▶ Supplied entries:

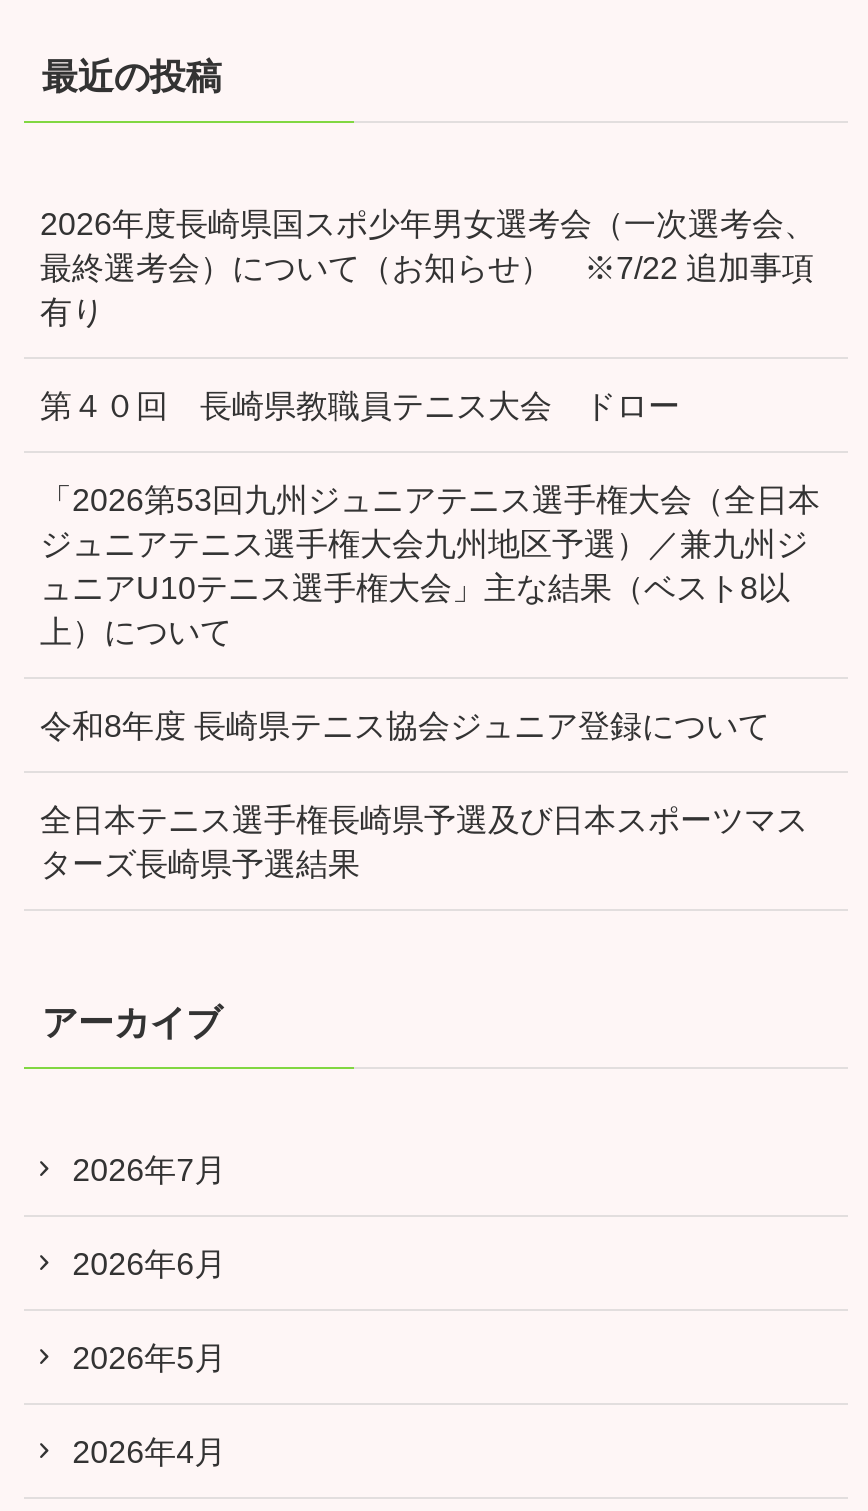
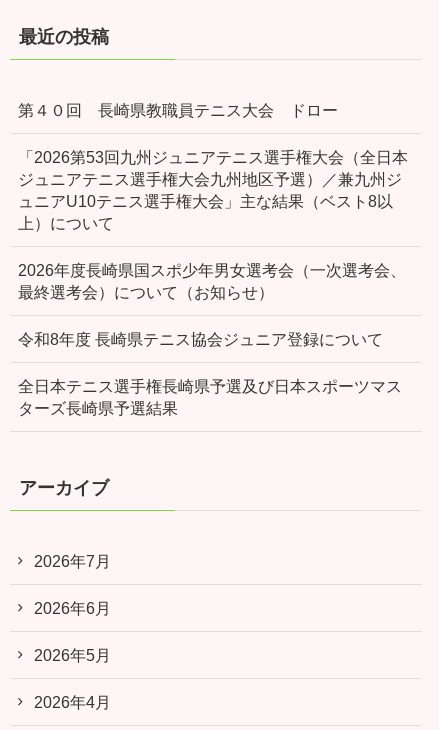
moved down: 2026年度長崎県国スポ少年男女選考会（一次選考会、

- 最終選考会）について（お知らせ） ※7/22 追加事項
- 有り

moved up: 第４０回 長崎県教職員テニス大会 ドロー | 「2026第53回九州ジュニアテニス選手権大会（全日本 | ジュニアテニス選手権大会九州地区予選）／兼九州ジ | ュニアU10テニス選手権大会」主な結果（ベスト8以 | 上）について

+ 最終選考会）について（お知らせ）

* * *

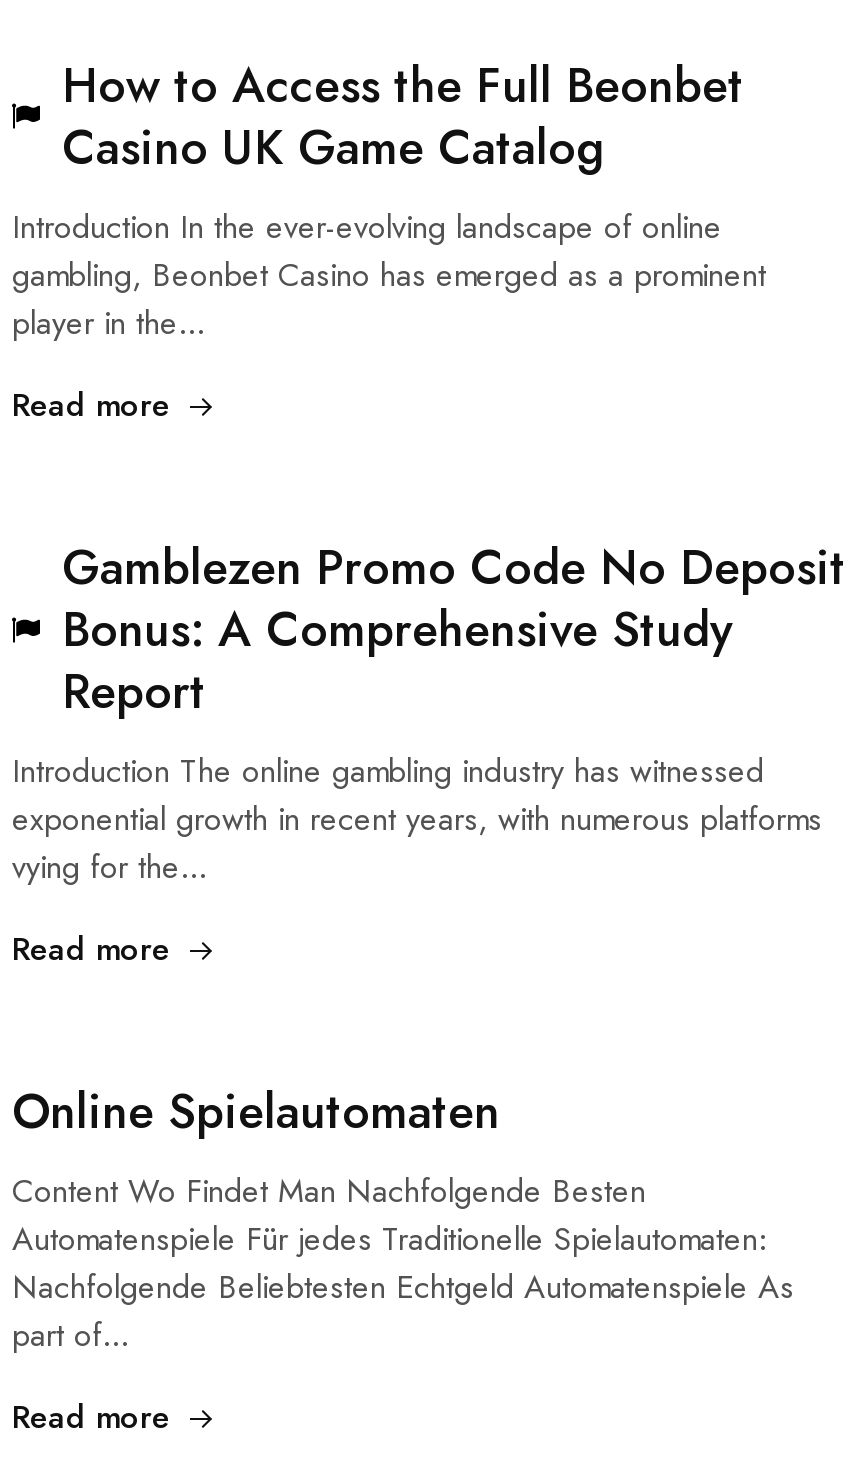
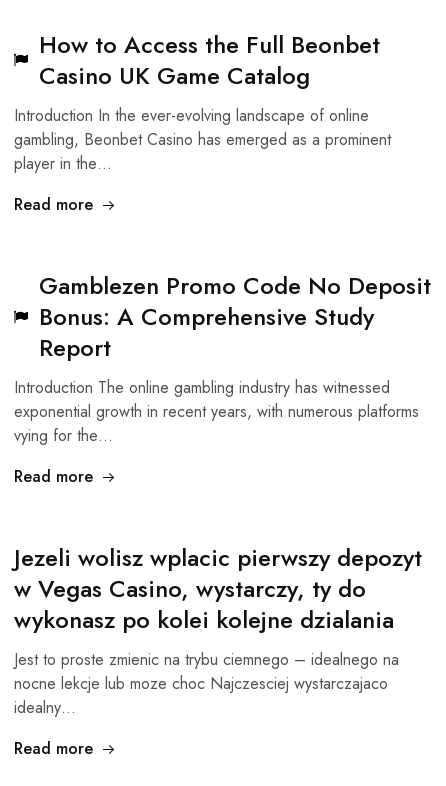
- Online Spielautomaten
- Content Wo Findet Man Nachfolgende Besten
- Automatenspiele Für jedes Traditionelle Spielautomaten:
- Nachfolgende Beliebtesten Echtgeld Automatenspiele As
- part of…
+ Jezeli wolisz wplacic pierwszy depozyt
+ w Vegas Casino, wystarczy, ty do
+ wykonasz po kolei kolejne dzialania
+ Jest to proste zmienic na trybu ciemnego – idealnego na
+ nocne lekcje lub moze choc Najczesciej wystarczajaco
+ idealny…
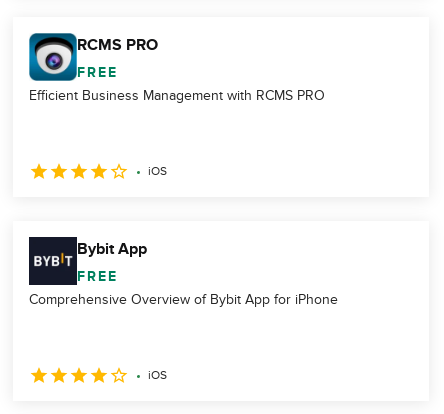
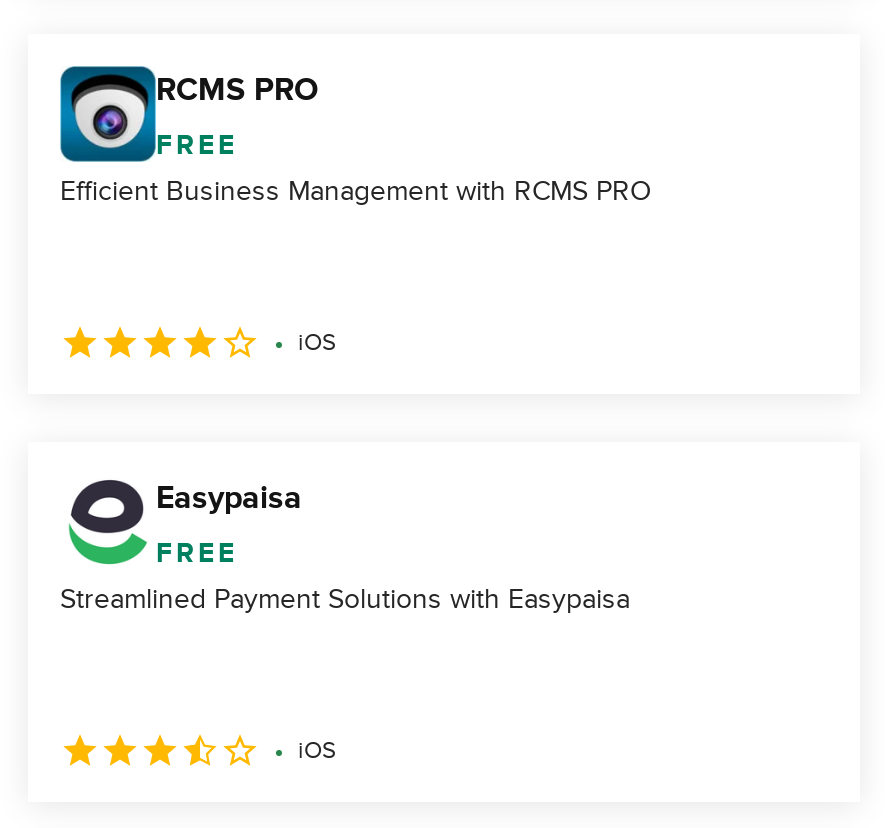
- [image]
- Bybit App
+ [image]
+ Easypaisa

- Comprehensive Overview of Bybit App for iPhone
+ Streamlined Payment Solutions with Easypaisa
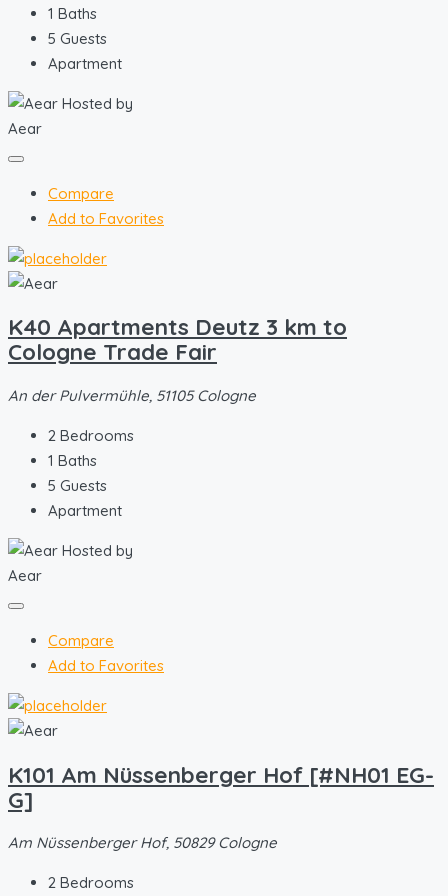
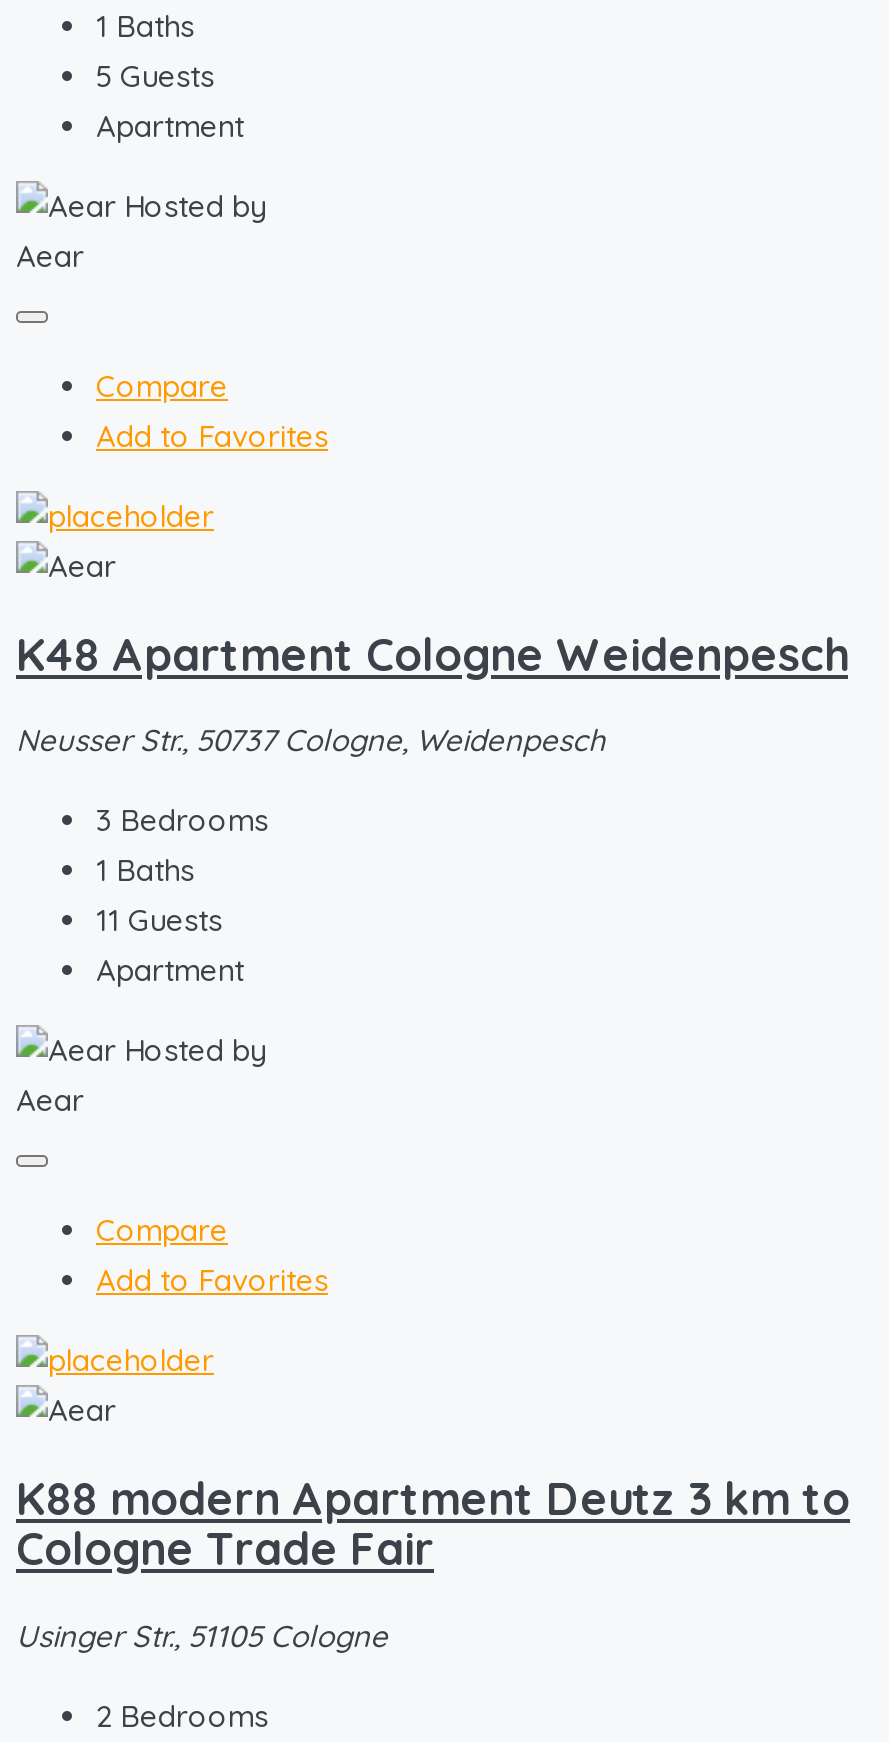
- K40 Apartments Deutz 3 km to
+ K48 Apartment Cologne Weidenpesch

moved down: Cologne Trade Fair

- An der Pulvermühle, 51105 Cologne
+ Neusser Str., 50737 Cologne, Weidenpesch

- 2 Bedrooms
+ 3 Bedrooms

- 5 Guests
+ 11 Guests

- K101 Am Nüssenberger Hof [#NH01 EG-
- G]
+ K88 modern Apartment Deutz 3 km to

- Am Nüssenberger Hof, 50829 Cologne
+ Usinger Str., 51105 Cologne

--

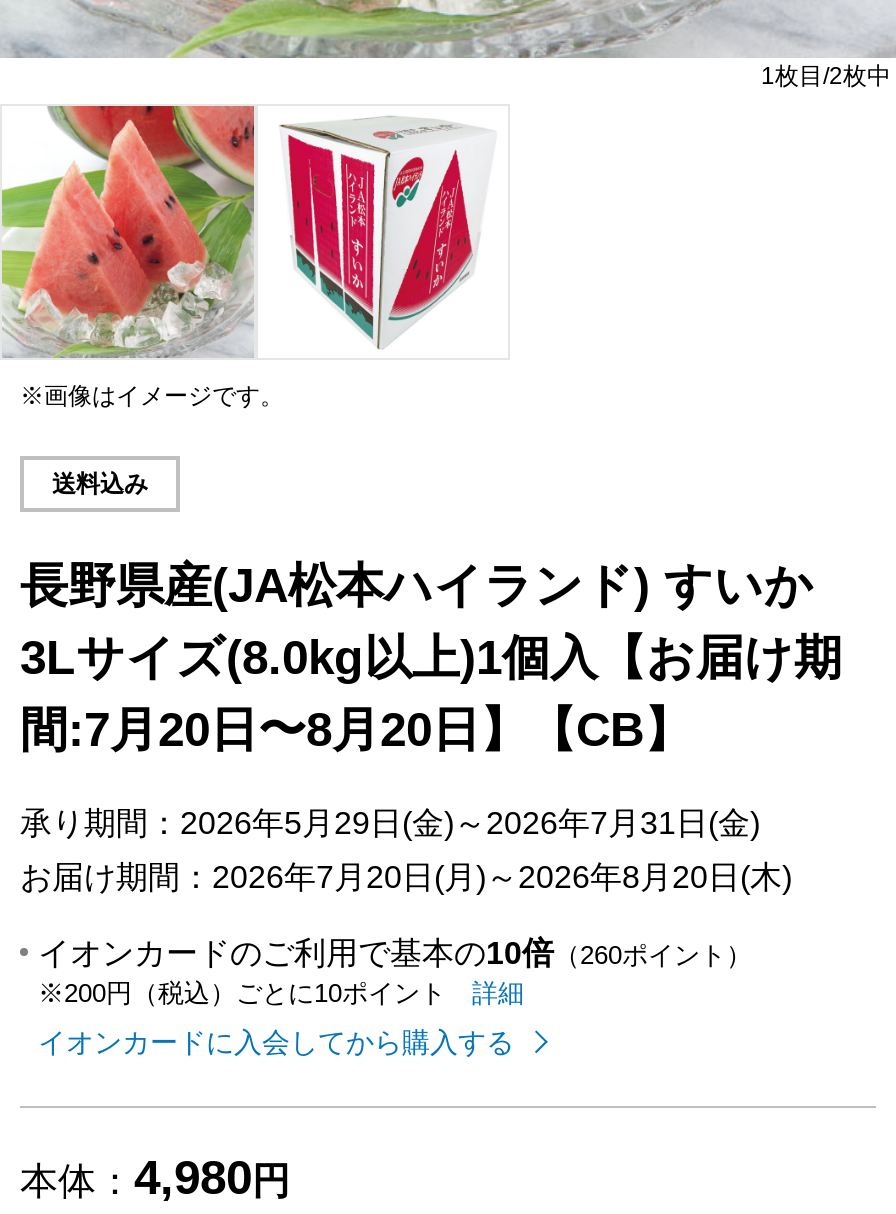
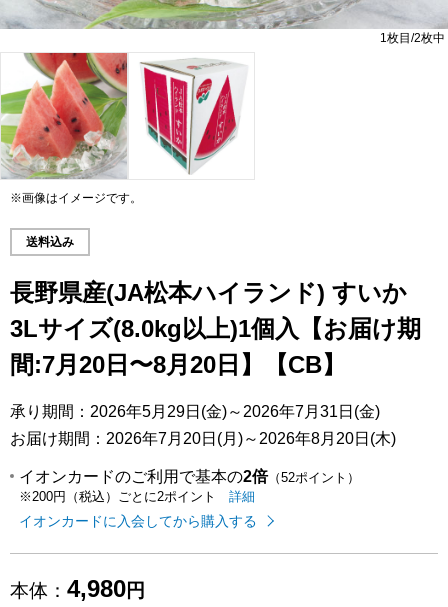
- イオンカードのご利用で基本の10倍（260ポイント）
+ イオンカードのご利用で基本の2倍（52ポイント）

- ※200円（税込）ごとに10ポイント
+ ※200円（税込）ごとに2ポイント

▶ Description of the task:
Within the data above, repeat exactly the lines from the one bearing "choc Najczesciej wystarczajaco" through the one bearing "Str., 51105 Cologne". Include no pictures and nothing else.

▶ Answer for this exercise:
+ nocne lekcje lub moze choc Najczesciej wystarczajaco
+ idealny…
- [image]
- Bybit App
+ [image]
+ Easypaisa

- Comprehensive Overview of Bybit App for iPhone
+ Streamlined Payment Solutions with Easypaisa
- K40 Apartments Deutz 3 km to
+ K48 Apartment Cologne Weidenpesch

moved down: Cologne Trade Fair

- An der Pulvermühle, 51105 Cologne
+ Neusser Str., 50737 Cologne, Weidenpesch

- 2 Bedrooms
+ 3 Bedrooms

- 5 Guests
+ 11 Guests

- K101 Am Nüssenberger Hof [#NH01 EG-
- G]
+ K88 modern Apartment Deutz 3 km to

- Am Nüssenberger Hof, 50829 Cologne
+ Usinger Str., 51105 Cologne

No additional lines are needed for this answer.